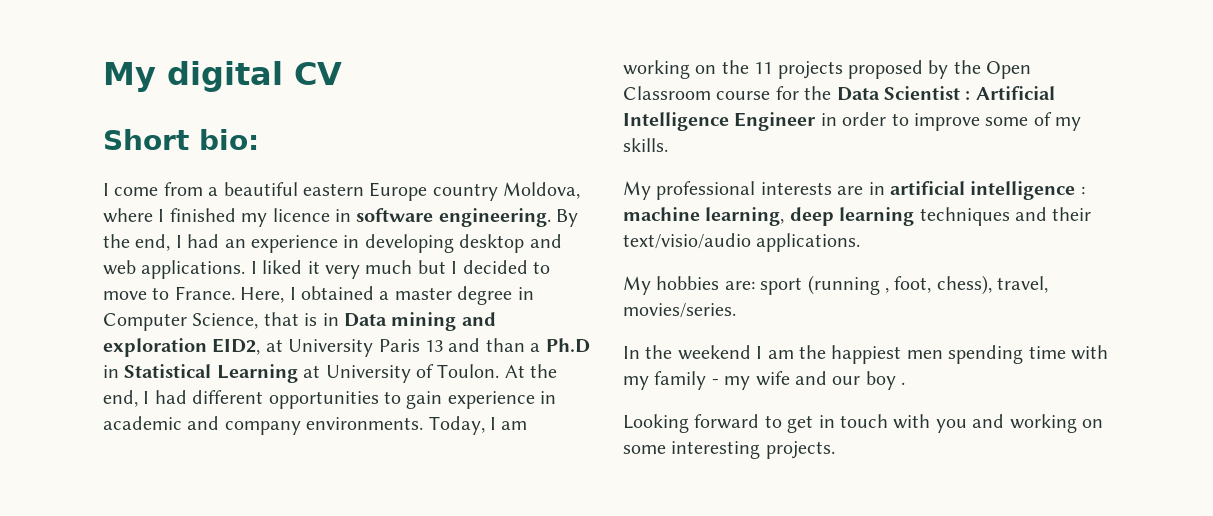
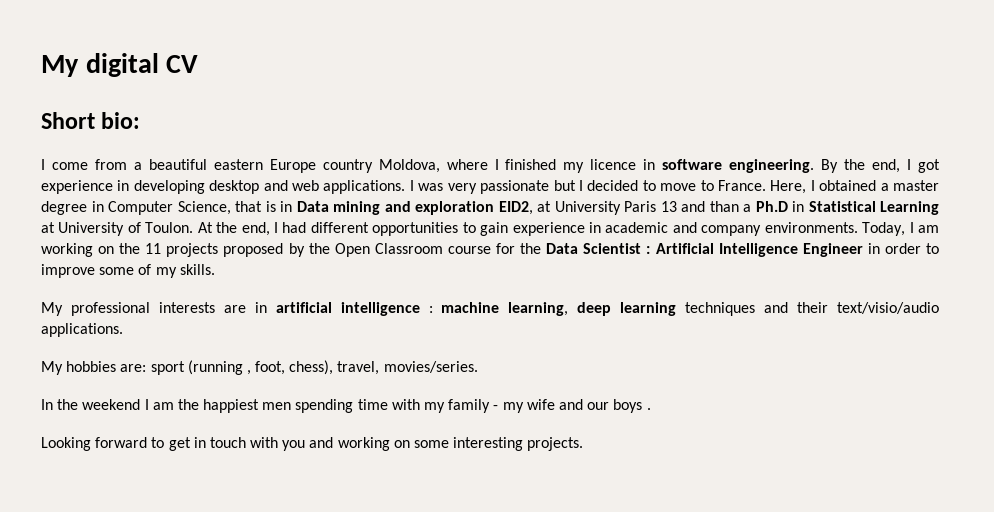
- By the end, I had an experience in developing desktop and web applications.
+ By the end, I got experience in developing desktop and web applications.
- I liked it very much but I decided to move to France.
+ I was very passionate but I decided to move to France.
- In the weekend I am the happiest men spending time with my family - my wife and our boy .
+ In the weekend I am the happiest men spending time with my family - my wife and our boys .

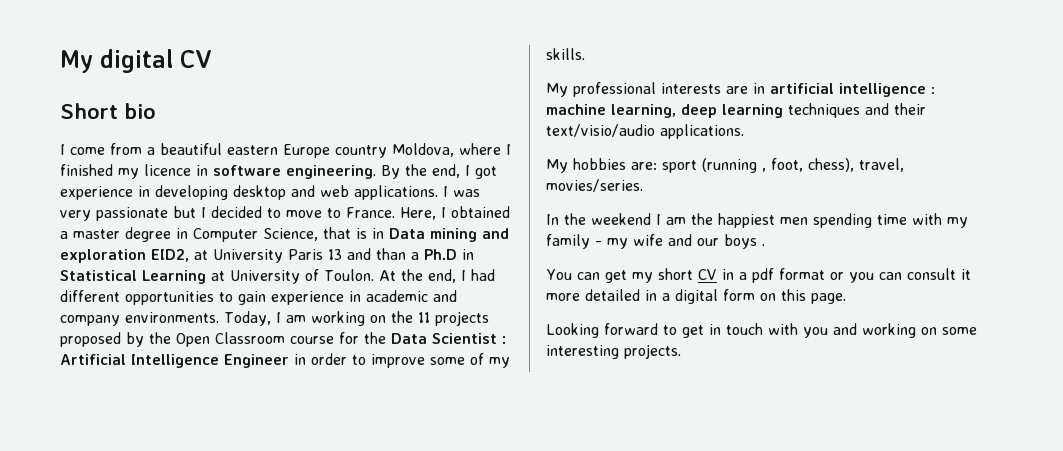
- Short bio:
+ Short bio
+ You can get my short CV in a pdf format or you can consult it more detailed in a digital form on this page.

====================

## [Work instructions]
Say how many lines above include "very", please, and nothing else.

## [Solution to the exercise]
2